She entered the anatomy block. The smell hit her again. Disinfectant. Chalk. Something faintly metallic from the labs.
Her classroom was already half-full.
When she walked in, silence followed automatically.
"Good morning," she said.
"Good morning, ma'am."
She placed her bag down, wrote the day's topic on the board.
Thoracic Cavity.
Her handwriting didn't shake.
"Open your textbooks," she instructed. "Page 132."

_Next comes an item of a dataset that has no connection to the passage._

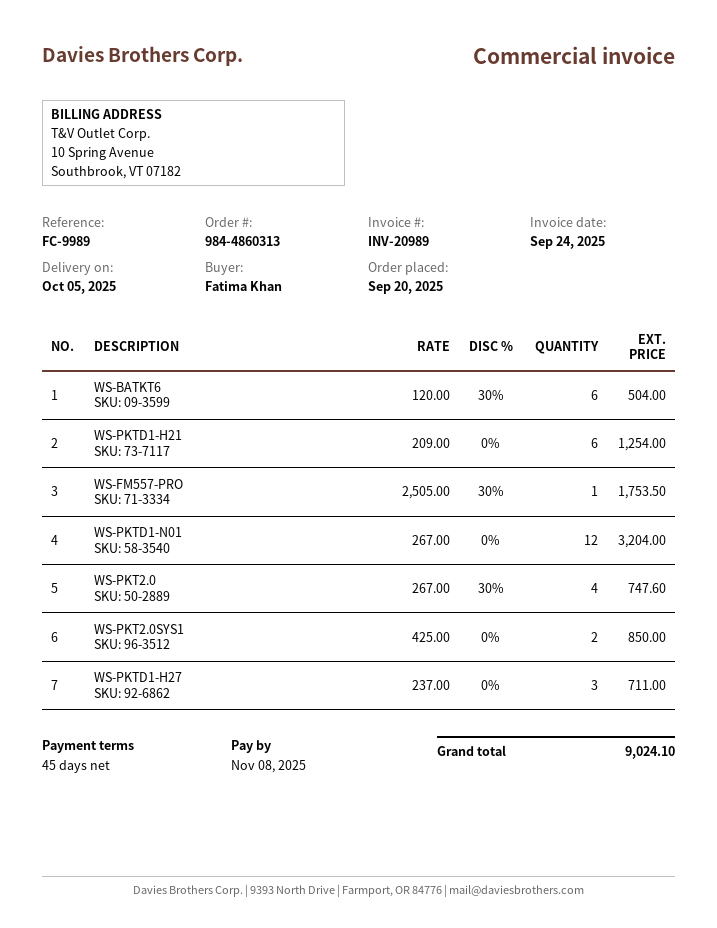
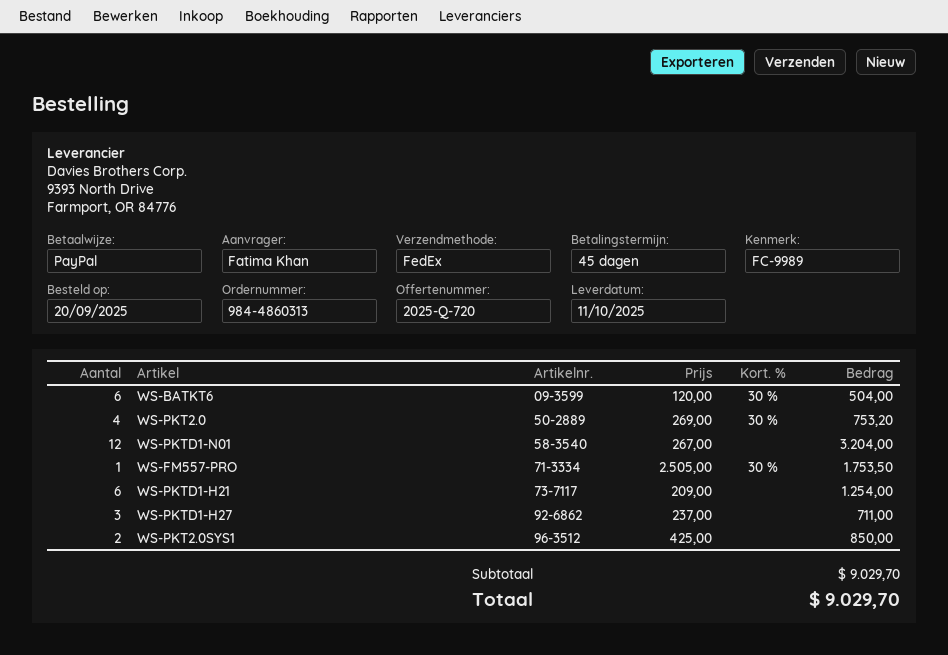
delivery date: 2025-10-05 -> 2025-10-11
WS-PKT2.0: 4 x 267.00 - 30% = 747.60 -> 4 x 269.00 - 30% = 753.20
total: 9024.10 -> 9029.70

As pages rustled, her eyes scanned the room. Not for danger. For normalcy. For proof that the world hadn't tilted permanently.
A student raised a hand. "Ma'am, is this important for finals?"
She looked at him.
"Everything is important," she replied evenly. "Your body doesn't have optional sections."
Soft laughter. The usual.
She continued teaching.
Explaining the structure of ribs. The protection they offered. The fragility they concealed. Her voice remained calm, measured, controlled.
Inside, her thoughts were sharper.
If he wanted her silent, he would approach.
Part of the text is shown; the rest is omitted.